Mixed-type Distance Shrinkage and Selection for Clustering via Kernel Metric Learning
Jesse S. Ghashti, John R. J. Thompson
TL;DR
It is proved that the DKPS function is a metric and shown that the DKPS metric is a shrinkage method between maximum dissimilarity between all data points to uniform dissimilarity across data points, and improved clustering accuracy for simulated and real-world mixed-type datasets.
Abstract
Distance-based clustering and classification are widely used in various fields to group mixed numeric and categorical data. In many algorithms, a predefined distance measurement is used to cluster data points based on their dissimilarity.
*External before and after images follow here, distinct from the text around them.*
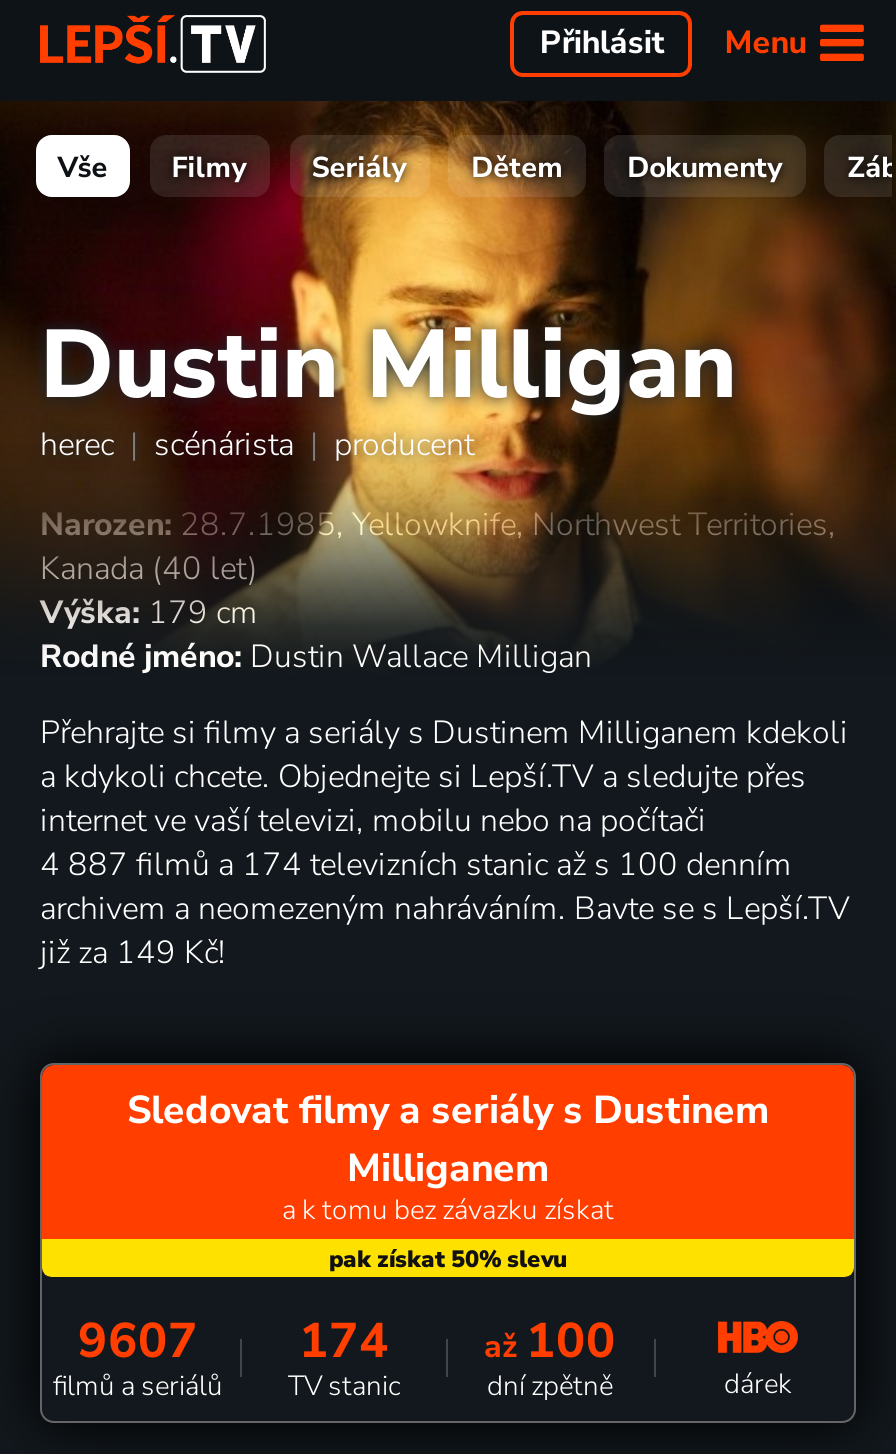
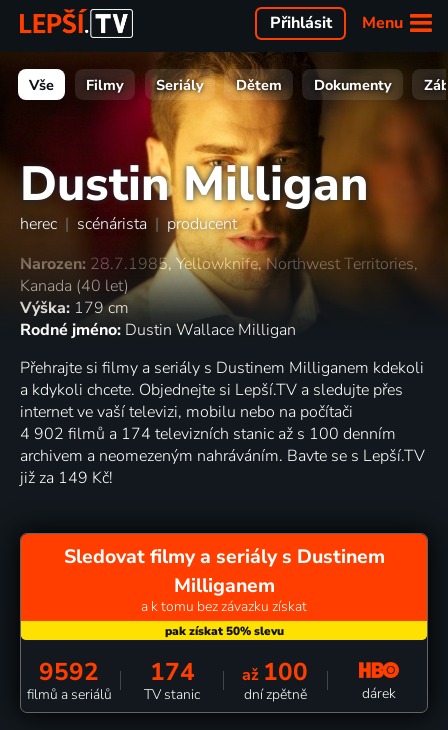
- 4 887 filmů a 174 televizních stanic až s 100 denním
+ 4 902 filmů a 174 televizních stanic až s 100 denním

- 9607 174 až 100
+ 9592 174 až 100
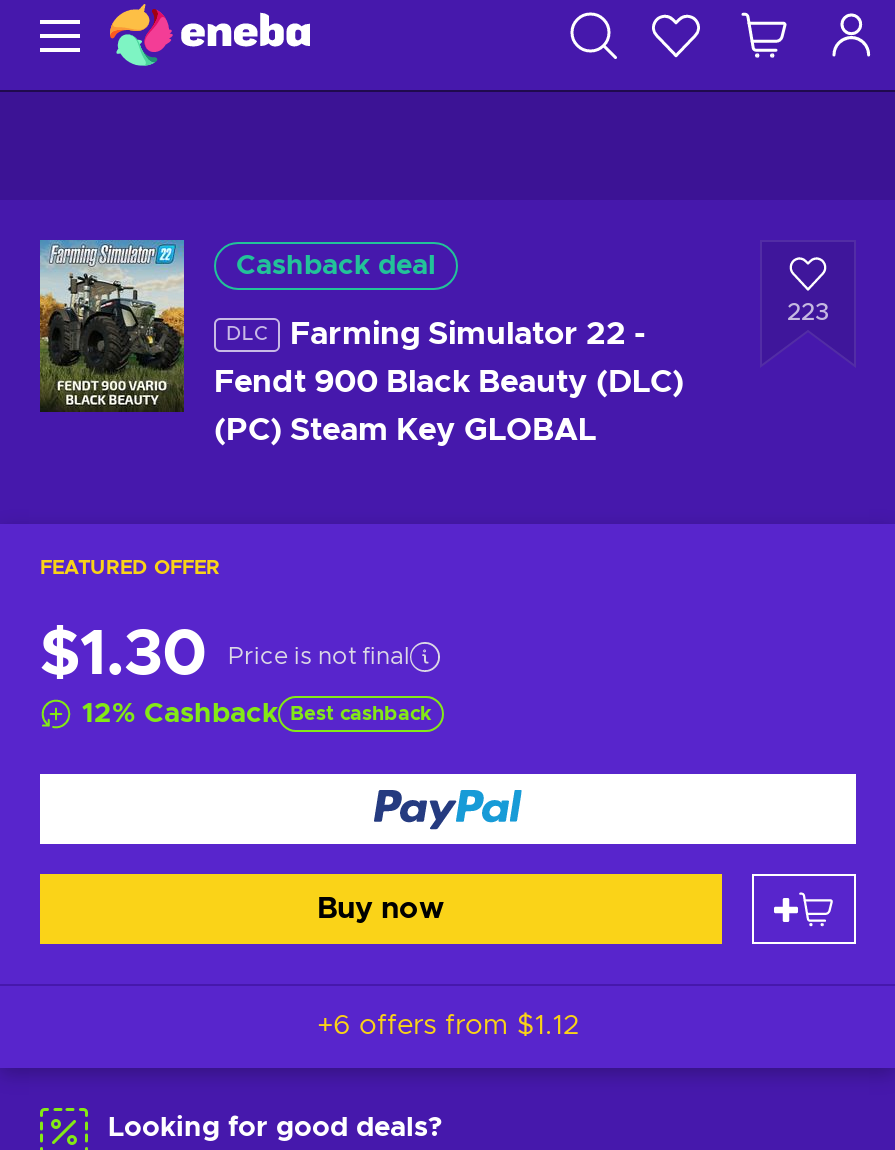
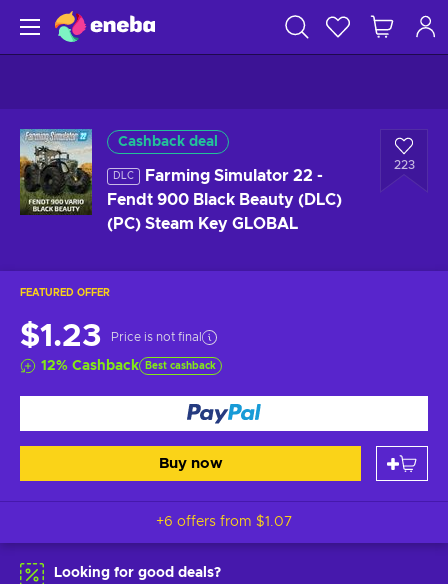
- $1.30 Price is not final
+ $1.23 Price is not final

- +6 offers from $1.12
+ +6 offers from $1.07
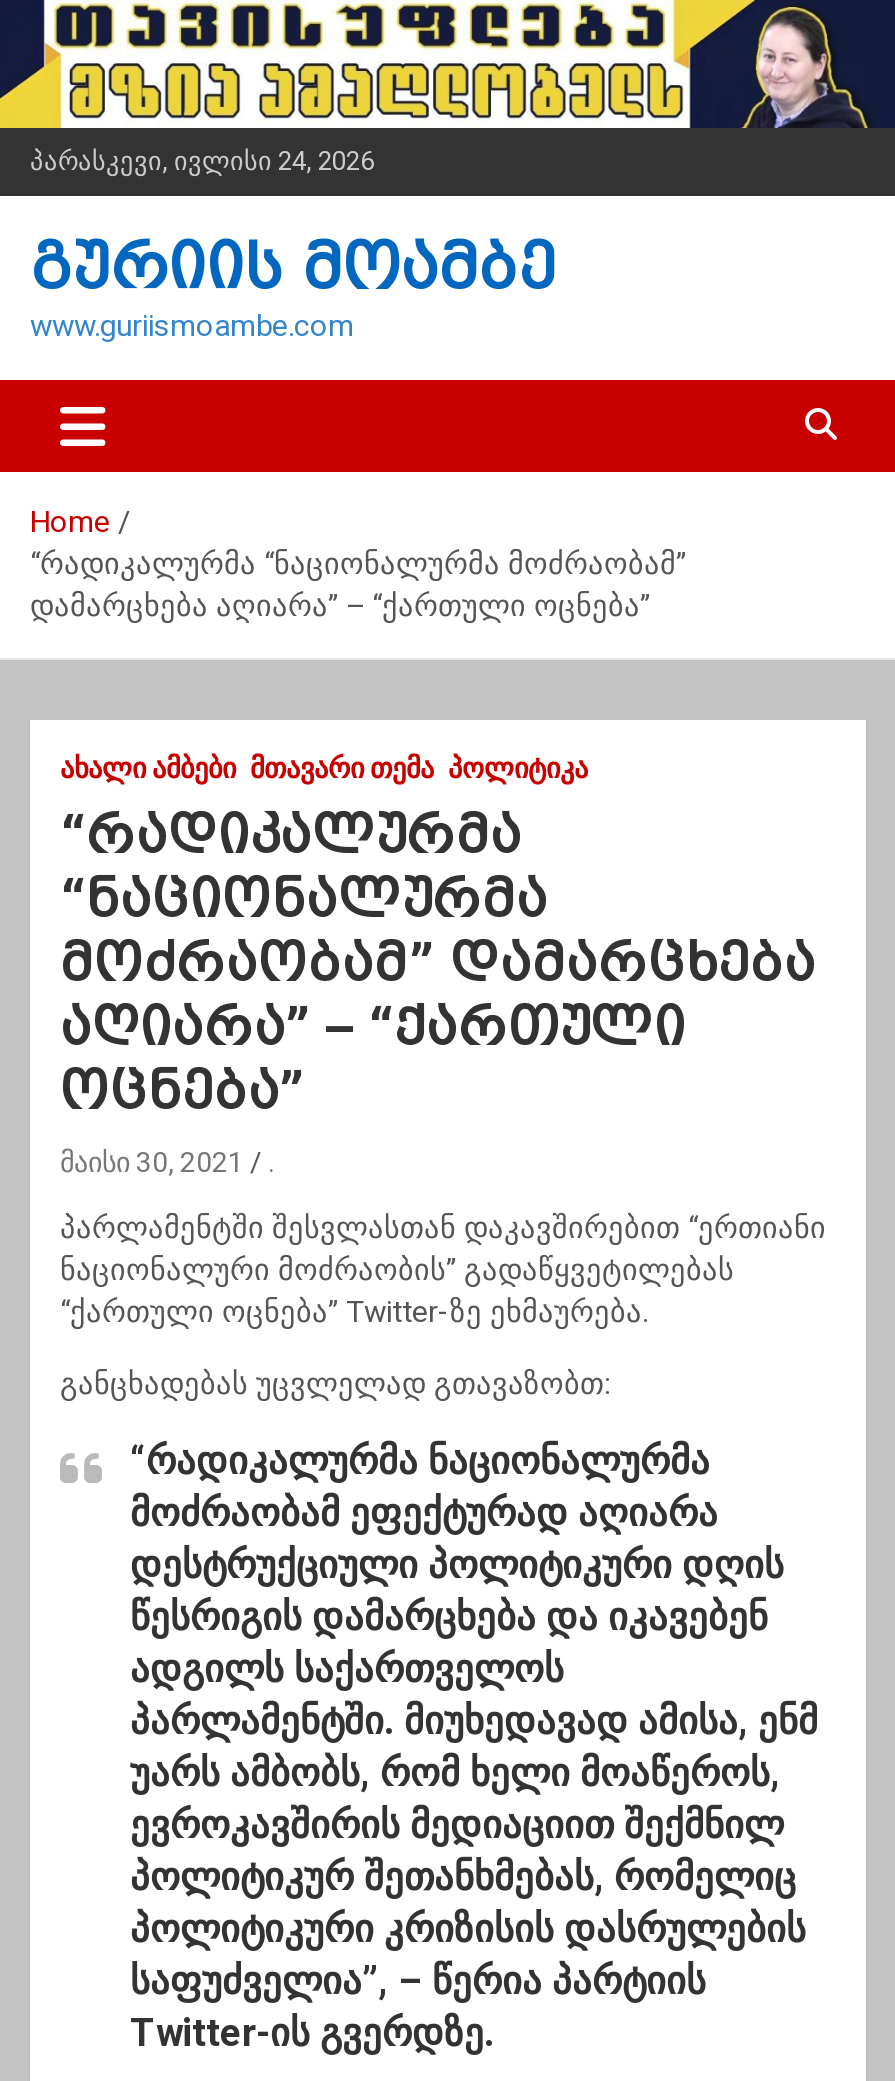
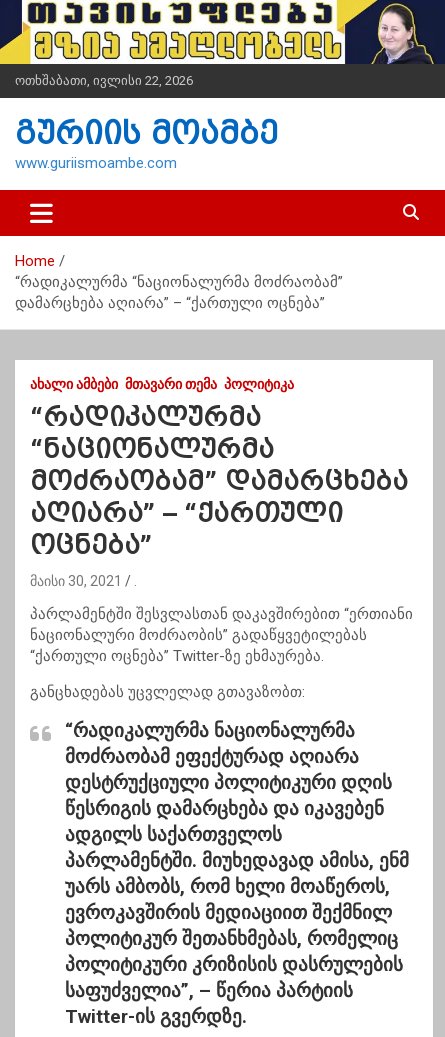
- პარასკევი, ივლისი 24, 2026
+ ოთხშაბათი, ივლისი 22, 2026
While there exist numerous distance-based measures for data with pure numerical attributes and several ordered and unordered categorical metrics, an efficient and accurate distance for mixed-type data that utilizes the continuous and discrete properties simulatenously is an open problem. Many metrics convert numerical attributes to categorical ones or vice versa. They handle the data points as a single attribute type or calculate a distance between each attribute separately and add them up. We propose a metric called KDSUM that uses mixed kernels to measure dissimilarity, with cross-validated optimal bandwidth selection. We demonstrate that KDSUM is a shrinkage method from existing mixed-type metrics to a uniform dissimilarity metric, and improves clustering accuracy when utilized in existing distance-based clustering algorithms on simulated and real-world datasets containing continuous-only, categorical-only, and mixed-type data.